Using the records below, output the stretch that opens with the line containing "- CV Reference" and closes with the line containing "APPENDIX 4 Not Used", exactly and including both lines, with nothing more.
**** DATA TO PROCESS
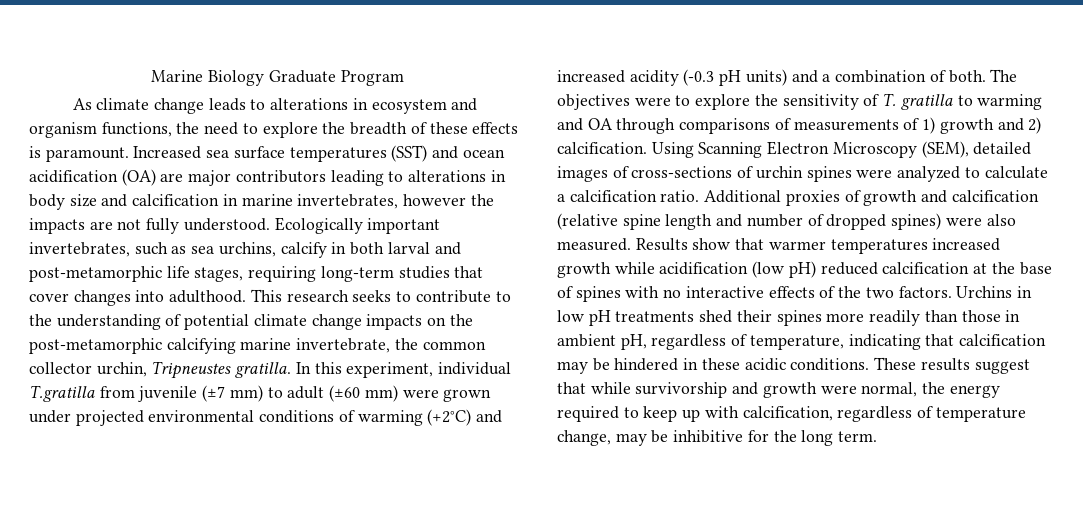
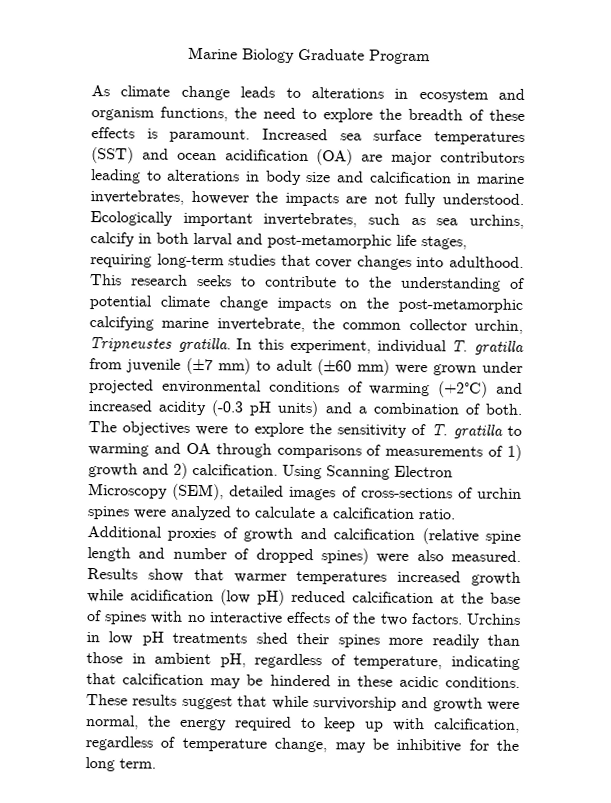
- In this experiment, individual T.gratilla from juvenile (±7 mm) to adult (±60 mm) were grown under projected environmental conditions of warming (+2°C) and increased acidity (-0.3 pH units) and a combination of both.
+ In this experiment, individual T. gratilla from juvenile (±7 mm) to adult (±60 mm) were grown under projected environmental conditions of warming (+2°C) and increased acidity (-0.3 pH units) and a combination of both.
********
**** DATA TO PROCESS
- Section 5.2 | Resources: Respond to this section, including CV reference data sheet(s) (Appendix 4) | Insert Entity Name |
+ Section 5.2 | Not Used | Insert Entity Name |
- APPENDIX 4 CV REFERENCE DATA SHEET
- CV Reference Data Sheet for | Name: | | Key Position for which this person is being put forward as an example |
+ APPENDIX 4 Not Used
********
▸ **RESULT OF THIS TASK**
- CV Reference Data Sheet for | Name: | | Key Position for which this person is being put forward as an example |
+ APPENDIX 4 Not Used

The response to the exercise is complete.